July’s rise in mortgage approvals ‘an early sign of better things to come’

The number of mortgages approved for home buyers has jumped to its highest level since the month the mini-budget was delivered under then-prime minister Liz Truss.

The Bank of England recorded 62,000 approvals for residential property purchases in July – the highest total since 65,100 were recorded in September 2022.

Approvals have improved as mortgage rates edge down, following the Bank of England’s decision to cut the base rate by 0.25% to 5% last month.

The uptick in mortgage approvals in July suggests that housing activity will continue to trend upwards over the rest of this year

The Bank’s Money and Credit report said house purchase approvals increased from 60,600 in June.

Hina Bhudia, partner, Knight Frank Finance, said: “Activity improved through the summer months, despite the fact they tend to be quieter, and autumn should be very busy.

“Sentiment has transformed relative to this time last year, when there was a real sense of fear among homeowners. Last July, borrowers had heightened concerns over affordability, now more and more are asking whether they can afford to stretch themselves and purchase a bigger property.

“The market is still extremely competitive among lenders. We’re still seeing small, marginal cuts to mortgage rates, which should pick up in September when many people return to work. Market leading two year fixes at 75% LTV can be found at around 4.4%, while the five year fixes at 75% stand at 4.04%. Most borrowers are weighing up two year fixes or trackers, which are a full percentage point more expensive than the best two year products.”

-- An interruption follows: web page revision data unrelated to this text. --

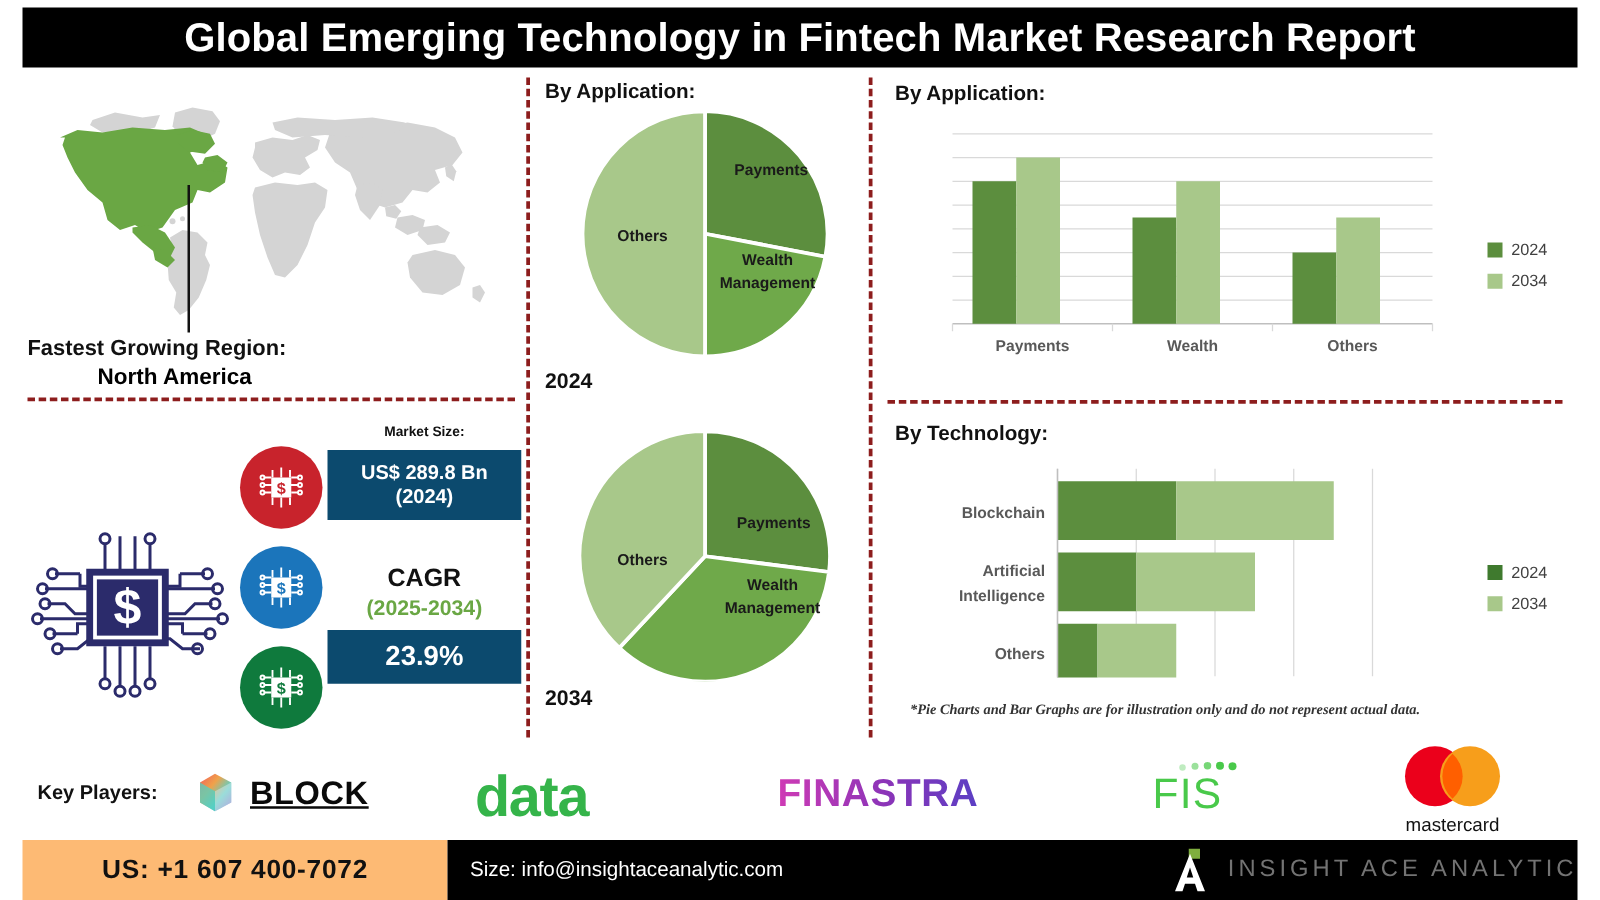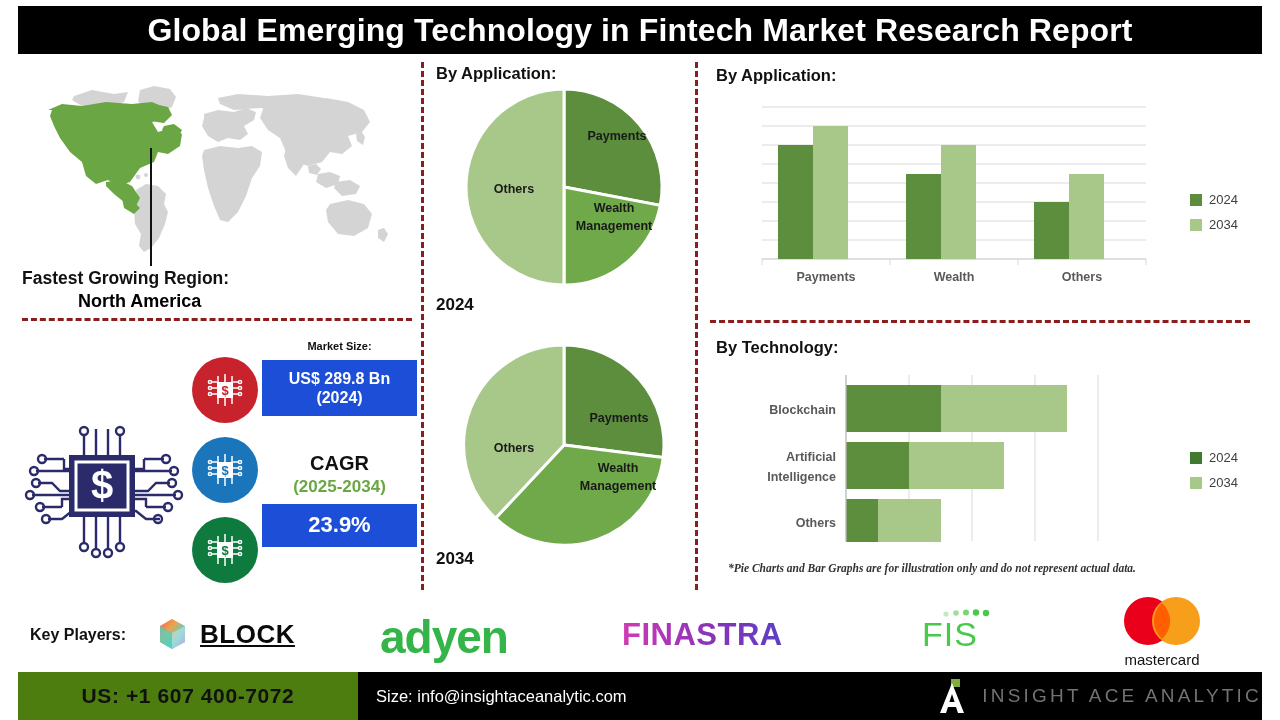--- a/index.html
+++ b/index.html
@@ -68,7 +68,7 @@
     text-align: center; margin-bottom: 8px;
   }
   .green-box {
-    background: #1d4ed8; color: #ffffff;
+    background: #0c4a6e; color: #ffffff;
     font-weight: bold; text-align: center;
     padding: 9px 4px; line-height: 1.2;
   }

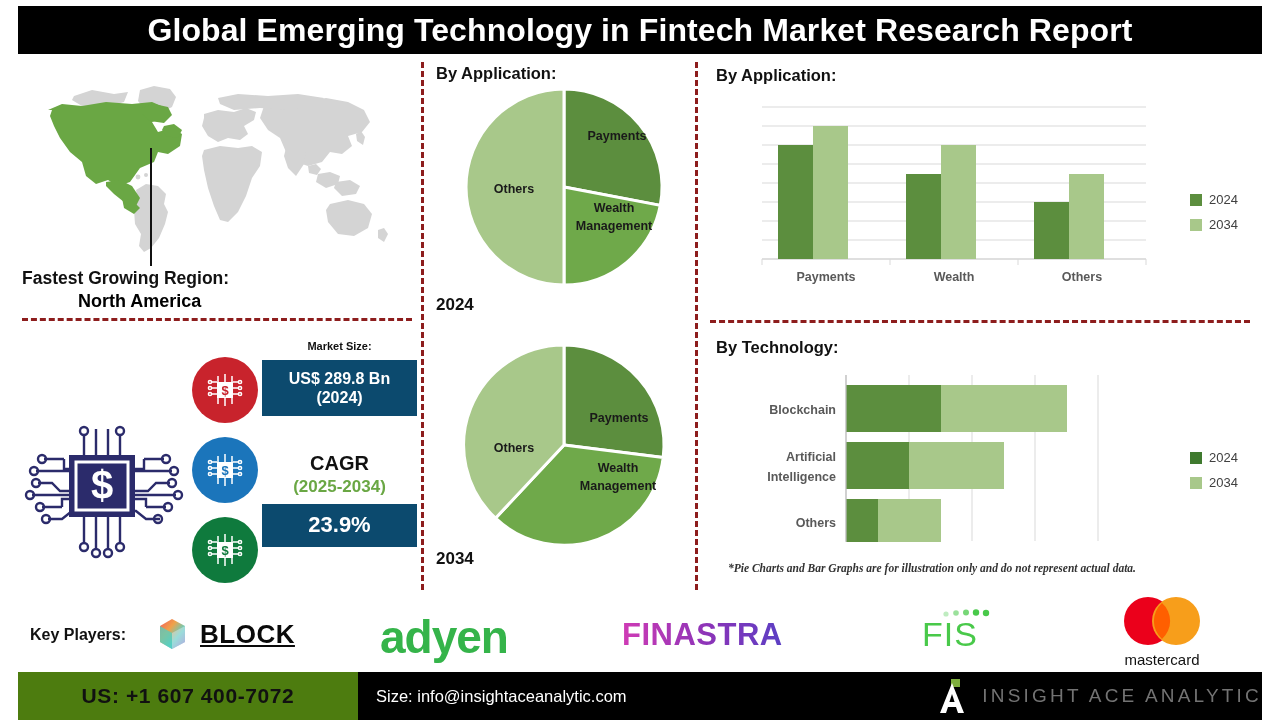--- a/index.html
+++ b/index.html
@@ -437,7 +437,7 @@
 </div>
 
 <div class="logo" style="left:380px; top:610px;">
-  <span style="font-size:46px; font-weight:bold; color:#35b44a; letter-spacing:-1px; font-family:'Liberation Sans',sans-serif;">adyen</span>
+  <span style="font-size:46px; font-weight:bold; color:#35b44a; letter-spacing:-1px; font-family:'Liberation Sans',sans-serif;">data</span>
 </div>
 
 <div class="logo" style="left:622px; top:618px;">

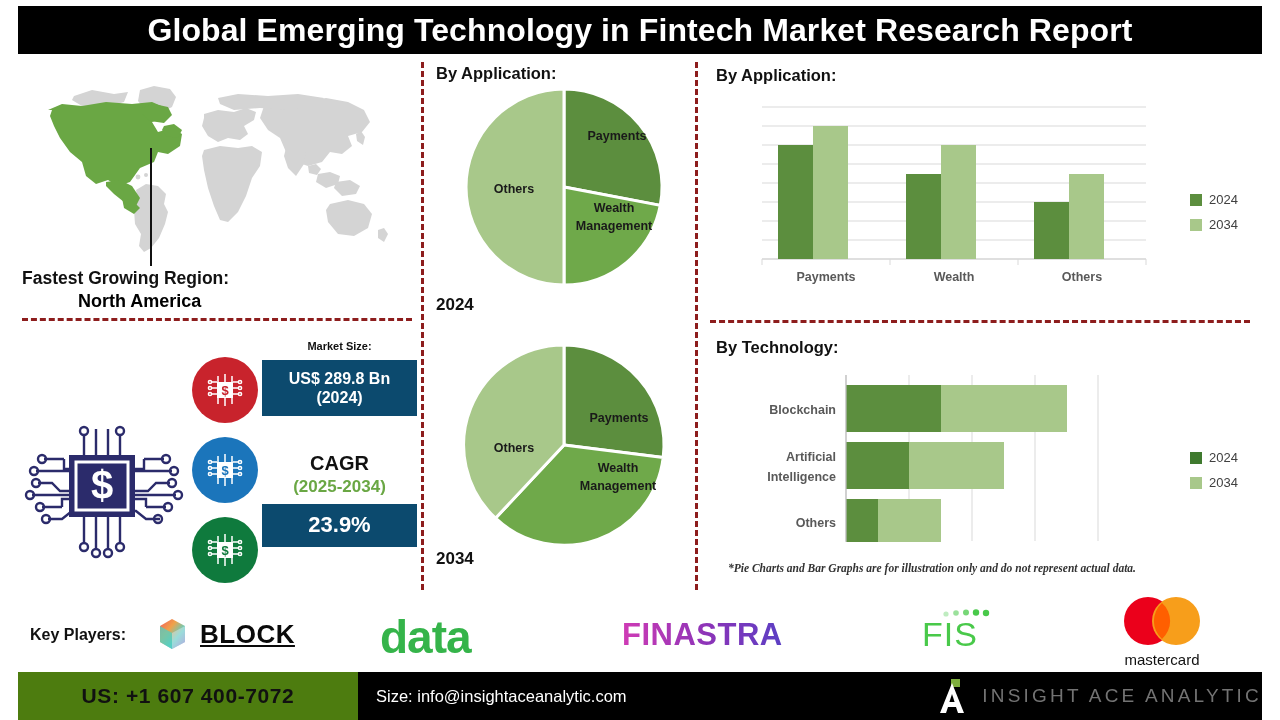--- a/index.html
+++ b/index.html
@@ -111,7 +111,7 @@
   #footer { position: absolute; left: 0; top: 672px; width: 1280px; height: 48px; }
   #footer-phone {
     position: absolute; left: 18px; top: 0; width: 340px; height: 48px;
-    background: #4d7c0f; color: #111;
+    background: #fdba74; color: #111;
     display: flex; align-items: center; justify-content: center;
     font-size: 21px; font-weight: bold; letter-spacing: .6px;
   }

Charlotte Nixon, mortgage commentator at Quilter, remarked: “The latest data on UK mortgage borrowing and property transactions offers an interesting snapshot of the current state of the housing market, which looks to be in recovery mode after a turbulent few years. In July, net borrowing of mortgage debt increased to £2.8 billion, marking the highest level since late 2022. This rise points to a resilient demand for property, even as the market faces broader economic uncertainties from high interest rates. It’s clear that many buyers are seizing opportunities, likely driven by a mix of stabilising market conditions and the anticipation of potential shifts in interest rates. The proliferation of 4% mortgage deals also helps boost demand.

“Mortgage approvals for house purchases also climbed to 62,000 in July, the highest figure since September 2022 reflecting a growing confidence among prospective buyers, suggesting that more people are willing to enter the market despite ongoing economic pressures.

“The provisional figures on UK residential transactions provide further context to these trends. The seasonally adjusted estimate shows a slight dip in residential transactions for the second consecutive month, down less than 1% from June. This modest decrease aligns with the typical mid-summer slowdown, as many take a break from house hunting during the holiday season.”

Joe Pepper, UK Chief Executive Office at PEXA, added: “July’s rise in mortgage approvals is encouraging news for the housing market, and likely an early sign of better things to come. With a fresh UK government mandate to improve the property market, borrowers are seeing the light at the end of the tunnel and gaining confidence.

“Having now seen the first interest rate cut from the Bank of England, we are likely to see this trend continue in August’s figures – we are already seeing major lenders slash the prices of their mortgage deals that will undoubtedly drive up the number of those looking to buy, particularly those looking to get on the property ladder for the first time. As such, we expect a flurry of mortgage activity in the coming months.

“Although this is encouraging for the market and the UK economy more broadly, there remains an underlying concern in that the infrastructure sat behind the market is not equipped to handle this demand. Investment into the digitisation of the remortgage process is needed to speed up transaction times and free up much needed capacity for conveyancers in order to cope with such heightened activity.”